To put my impressions very shortly: I loved the interactions, and chemistry between this couple. Onoe is the first to realise his growing feelings for the other side, and does act extremely tsundere after his personal revelation – but I can’t dislike him, he’s amusing to read. And even if he does screw up with a real bad misunderstanding, he himself also cleans it up himself quick enough. On another note, I enjoyed seeing the little juxtapositions. For example, Kaburagi acts very friendly among everyone else – except Onoe. Apparently it’s ‘cos he thinks that Onoe won’t grow to like him anyway, so there’s no need to lie and put up a front (as shown below). In a later chapter, Onoe questions why wouldn’t Kaburagi lie to him, and only him and…I shall let everyone find out the answer for themselves. ;3
Anyway, I think people will be pleasantly surprised at the end as the couple come to meet eye-to-eye and you do have some “action” lol.
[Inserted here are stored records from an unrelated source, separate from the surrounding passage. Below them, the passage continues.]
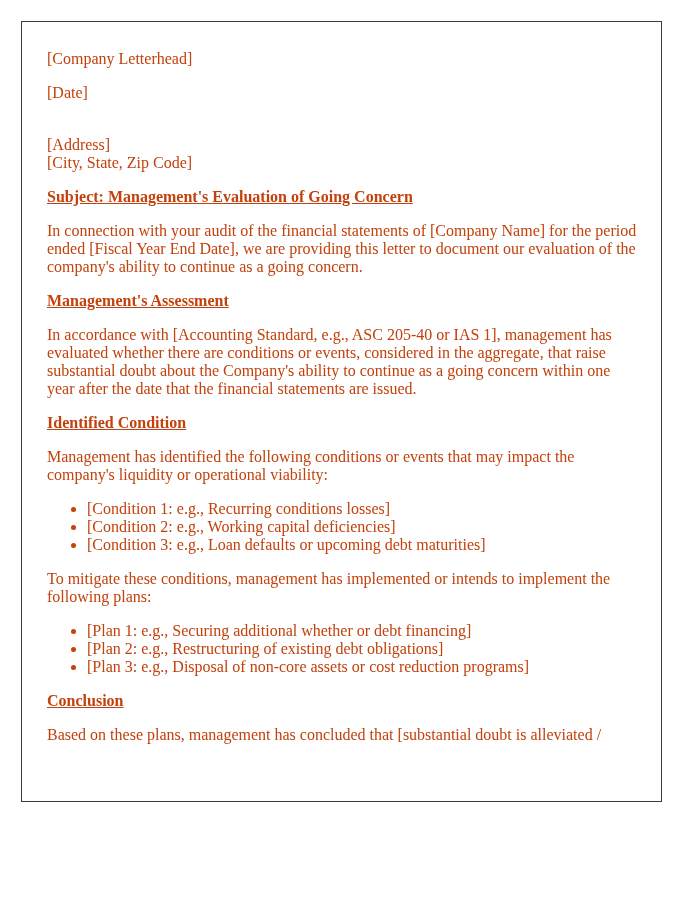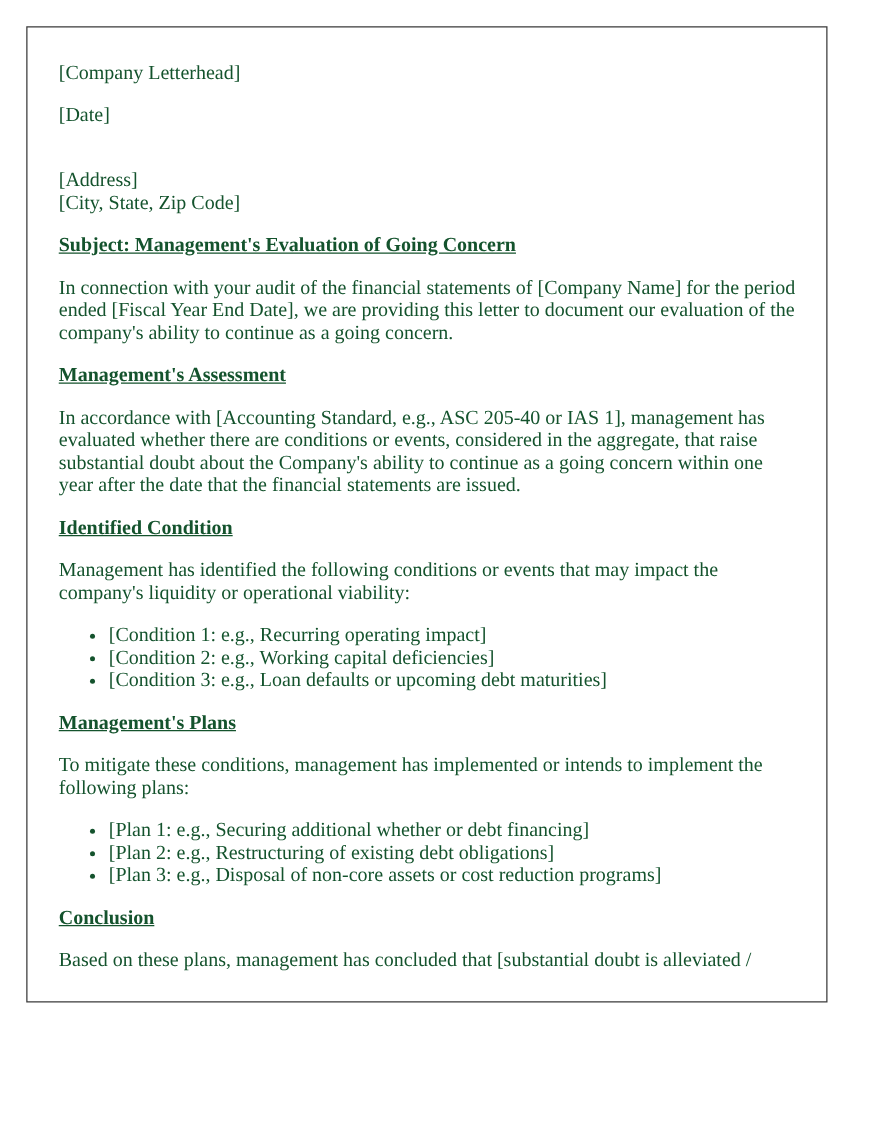"[Company Letterhead]" .canvas { color: #14532d -> #c2410c }
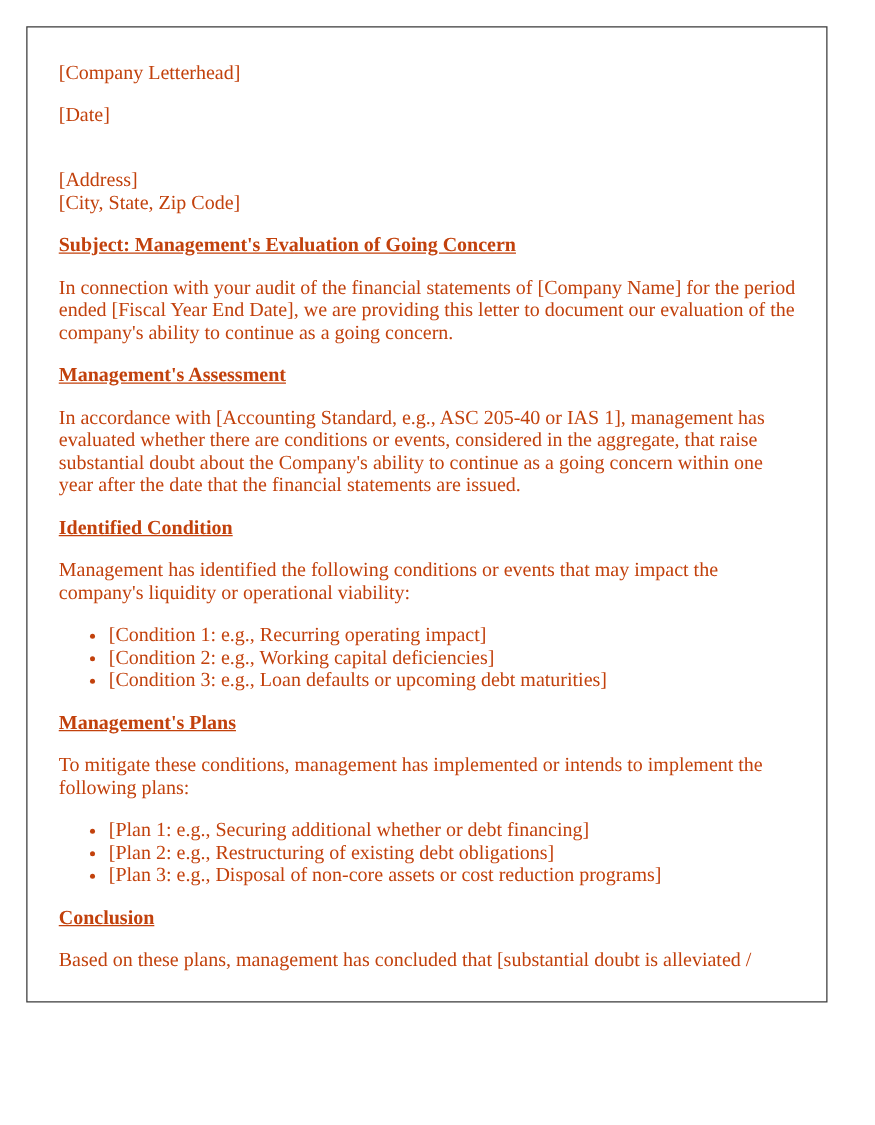"[Condition 1: e.g., Recurring operating" li { text: operating impact -> conditions losses }
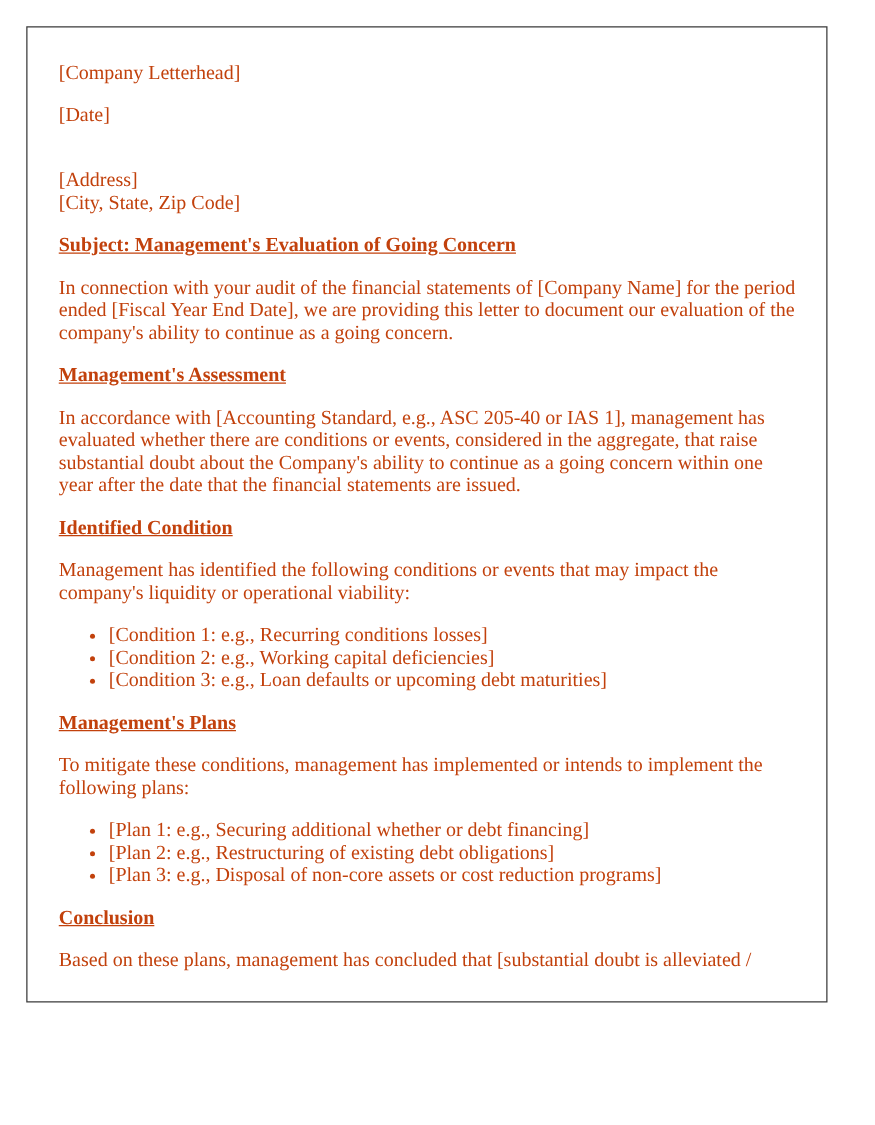"Management's Plans" p.b { html: <p>Management's Plans</p> -> none }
Since things seemed to end on a nice note in volume 1, I really wonder what volume 2 will bring us.
I think most people know what to expect from Natsume Isaku so I don’t really need to elaborate too much. Her stories don’t really have a quirky spin to them, they’re about regular people and the problems between them. But she does make the reading experience light-hearted and fun, and I notice that she makes the effort to craft a more unique setting so that her stories aren’t too similar to each other. Take these two titles for example. One involves toys while the other involves journalism. It’s like a little spice added in to enhance the flavour of the stories. Though personally, I like series to end as quickly as possible so that I don’t need to buy so many volumes – so I hope volume 2 is the last for both titles. 8’D I hope this review has been helpful for the curious people.